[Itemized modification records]

—————

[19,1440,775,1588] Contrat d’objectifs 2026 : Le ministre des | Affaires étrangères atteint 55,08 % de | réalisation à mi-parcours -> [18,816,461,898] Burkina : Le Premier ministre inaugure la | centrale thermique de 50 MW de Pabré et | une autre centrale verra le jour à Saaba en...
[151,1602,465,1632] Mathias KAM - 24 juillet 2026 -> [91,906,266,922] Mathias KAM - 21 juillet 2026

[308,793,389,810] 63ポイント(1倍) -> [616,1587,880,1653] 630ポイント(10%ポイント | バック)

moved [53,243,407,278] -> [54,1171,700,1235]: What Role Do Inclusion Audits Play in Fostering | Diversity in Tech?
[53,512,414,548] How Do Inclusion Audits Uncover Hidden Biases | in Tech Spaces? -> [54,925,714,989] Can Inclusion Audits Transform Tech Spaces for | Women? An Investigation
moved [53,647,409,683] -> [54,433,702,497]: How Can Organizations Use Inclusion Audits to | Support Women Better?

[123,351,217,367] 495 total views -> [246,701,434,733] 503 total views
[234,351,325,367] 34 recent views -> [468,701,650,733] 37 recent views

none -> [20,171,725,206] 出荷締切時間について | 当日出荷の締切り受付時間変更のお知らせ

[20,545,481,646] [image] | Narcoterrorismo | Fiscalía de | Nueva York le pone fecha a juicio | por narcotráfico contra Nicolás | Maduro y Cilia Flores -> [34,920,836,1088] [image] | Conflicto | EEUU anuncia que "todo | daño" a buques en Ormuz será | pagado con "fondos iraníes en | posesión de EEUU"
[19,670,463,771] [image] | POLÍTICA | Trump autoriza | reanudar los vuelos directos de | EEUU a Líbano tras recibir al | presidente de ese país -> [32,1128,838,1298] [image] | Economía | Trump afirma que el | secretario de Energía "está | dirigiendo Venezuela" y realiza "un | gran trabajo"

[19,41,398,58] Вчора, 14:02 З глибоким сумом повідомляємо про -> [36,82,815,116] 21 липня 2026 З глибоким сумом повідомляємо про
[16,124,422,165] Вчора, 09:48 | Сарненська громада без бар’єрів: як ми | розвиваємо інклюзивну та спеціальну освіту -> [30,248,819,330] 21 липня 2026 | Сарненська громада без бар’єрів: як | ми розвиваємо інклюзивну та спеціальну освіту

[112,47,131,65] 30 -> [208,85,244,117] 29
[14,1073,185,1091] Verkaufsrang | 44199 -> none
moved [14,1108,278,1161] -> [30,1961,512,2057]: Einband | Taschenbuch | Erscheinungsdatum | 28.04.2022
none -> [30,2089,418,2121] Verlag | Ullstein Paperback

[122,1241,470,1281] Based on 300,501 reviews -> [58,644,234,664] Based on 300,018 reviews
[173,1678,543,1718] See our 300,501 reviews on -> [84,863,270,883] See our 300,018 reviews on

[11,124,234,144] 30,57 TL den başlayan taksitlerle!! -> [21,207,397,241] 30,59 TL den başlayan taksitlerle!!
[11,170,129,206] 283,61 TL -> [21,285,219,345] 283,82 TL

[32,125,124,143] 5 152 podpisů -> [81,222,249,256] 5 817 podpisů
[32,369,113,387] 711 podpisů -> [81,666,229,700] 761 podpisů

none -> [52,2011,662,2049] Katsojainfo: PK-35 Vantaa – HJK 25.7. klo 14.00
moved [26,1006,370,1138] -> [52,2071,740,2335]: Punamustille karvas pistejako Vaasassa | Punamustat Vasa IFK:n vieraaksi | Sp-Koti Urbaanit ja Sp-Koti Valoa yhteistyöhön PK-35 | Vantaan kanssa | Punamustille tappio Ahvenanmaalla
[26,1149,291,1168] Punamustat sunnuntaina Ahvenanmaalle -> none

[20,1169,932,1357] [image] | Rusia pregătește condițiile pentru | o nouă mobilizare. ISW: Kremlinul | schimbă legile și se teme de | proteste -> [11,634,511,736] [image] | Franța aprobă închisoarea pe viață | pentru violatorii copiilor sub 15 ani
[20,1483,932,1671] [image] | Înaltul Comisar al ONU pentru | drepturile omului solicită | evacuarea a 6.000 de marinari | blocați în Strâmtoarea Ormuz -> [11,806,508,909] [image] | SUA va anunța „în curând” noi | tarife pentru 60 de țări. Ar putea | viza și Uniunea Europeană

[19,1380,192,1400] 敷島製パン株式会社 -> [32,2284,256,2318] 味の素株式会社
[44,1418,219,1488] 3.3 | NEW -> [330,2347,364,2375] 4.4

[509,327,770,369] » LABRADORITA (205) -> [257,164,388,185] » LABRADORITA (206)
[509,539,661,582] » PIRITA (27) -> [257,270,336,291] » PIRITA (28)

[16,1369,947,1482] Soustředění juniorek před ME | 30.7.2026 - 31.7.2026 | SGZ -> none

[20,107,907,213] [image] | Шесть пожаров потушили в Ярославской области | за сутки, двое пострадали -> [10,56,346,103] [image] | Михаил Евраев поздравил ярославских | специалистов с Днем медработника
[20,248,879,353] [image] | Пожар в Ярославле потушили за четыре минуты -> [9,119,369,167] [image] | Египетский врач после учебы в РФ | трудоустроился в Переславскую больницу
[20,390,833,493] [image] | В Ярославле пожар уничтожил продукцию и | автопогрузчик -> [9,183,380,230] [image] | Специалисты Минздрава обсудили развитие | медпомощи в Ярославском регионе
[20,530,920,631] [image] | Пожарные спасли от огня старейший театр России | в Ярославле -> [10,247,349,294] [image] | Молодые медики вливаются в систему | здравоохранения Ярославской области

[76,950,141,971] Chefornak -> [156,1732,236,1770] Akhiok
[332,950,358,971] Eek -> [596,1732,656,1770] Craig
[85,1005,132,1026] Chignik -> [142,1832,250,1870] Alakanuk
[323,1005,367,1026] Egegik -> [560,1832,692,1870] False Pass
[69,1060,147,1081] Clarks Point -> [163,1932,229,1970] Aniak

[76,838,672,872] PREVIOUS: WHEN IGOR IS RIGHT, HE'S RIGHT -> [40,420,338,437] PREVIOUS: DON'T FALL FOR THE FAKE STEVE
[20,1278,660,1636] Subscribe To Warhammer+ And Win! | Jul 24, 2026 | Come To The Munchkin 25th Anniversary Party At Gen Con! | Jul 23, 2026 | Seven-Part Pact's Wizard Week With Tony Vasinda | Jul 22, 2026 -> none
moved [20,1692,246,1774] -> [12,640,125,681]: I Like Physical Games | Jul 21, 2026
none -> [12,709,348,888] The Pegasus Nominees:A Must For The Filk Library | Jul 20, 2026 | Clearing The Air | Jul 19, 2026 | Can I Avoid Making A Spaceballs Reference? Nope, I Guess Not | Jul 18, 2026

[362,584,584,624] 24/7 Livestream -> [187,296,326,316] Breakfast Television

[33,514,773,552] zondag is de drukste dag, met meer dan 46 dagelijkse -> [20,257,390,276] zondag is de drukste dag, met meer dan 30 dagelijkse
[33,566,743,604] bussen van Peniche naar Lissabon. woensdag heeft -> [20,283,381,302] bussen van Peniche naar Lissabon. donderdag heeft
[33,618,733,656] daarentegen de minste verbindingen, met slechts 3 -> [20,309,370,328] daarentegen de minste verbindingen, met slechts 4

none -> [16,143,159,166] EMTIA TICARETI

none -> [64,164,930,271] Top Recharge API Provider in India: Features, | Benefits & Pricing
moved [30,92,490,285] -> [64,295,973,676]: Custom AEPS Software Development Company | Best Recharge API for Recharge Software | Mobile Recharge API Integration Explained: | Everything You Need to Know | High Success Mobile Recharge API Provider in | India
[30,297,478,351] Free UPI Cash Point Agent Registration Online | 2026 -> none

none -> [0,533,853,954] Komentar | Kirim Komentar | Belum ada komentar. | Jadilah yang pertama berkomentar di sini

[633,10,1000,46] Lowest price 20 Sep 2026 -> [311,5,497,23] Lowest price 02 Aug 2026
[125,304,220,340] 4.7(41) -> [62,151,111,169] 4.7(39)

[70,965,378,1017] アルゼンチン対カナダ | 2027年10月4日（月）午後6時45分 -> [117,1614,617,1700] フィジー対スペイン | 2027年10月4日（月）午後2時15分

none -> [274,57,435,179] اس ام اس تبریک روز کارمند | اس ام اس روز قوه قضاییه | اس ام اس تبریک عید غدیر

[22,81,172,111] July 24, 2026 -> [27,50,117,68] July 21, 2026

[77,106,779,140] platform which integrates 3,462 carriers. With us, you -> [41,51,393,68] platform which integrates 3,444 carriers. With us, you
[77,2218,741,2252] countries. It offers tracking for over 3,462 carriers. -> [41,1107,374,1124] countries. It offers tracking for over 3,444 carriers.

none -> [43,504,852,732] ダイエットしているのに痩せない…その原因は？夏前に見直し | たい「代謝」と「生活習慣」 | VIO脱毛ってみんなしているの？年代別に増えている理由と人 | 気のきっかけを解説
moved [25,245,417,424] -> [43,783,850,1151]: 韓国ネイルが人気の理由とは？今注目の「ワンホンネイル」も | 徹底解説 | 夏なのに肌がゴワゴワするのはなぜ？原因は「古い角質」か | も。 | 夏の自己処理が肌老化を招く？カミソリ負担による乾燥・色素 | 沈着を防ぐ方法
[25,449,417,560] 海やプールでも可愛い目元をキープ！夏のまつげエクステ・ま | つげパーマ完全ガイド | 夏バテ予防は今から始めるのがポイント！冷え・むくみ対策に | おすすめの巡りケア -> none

—————

Problem to solve: Copy all lines of the records in which the string "Point" can be found.

Problem solution:
[69,1060,147,1081] Clarks Point -> [163,1932,229,1970] Aniak
[30,297,478,351] Free UPI Cash Point Agent Registration Online | 2026 -> none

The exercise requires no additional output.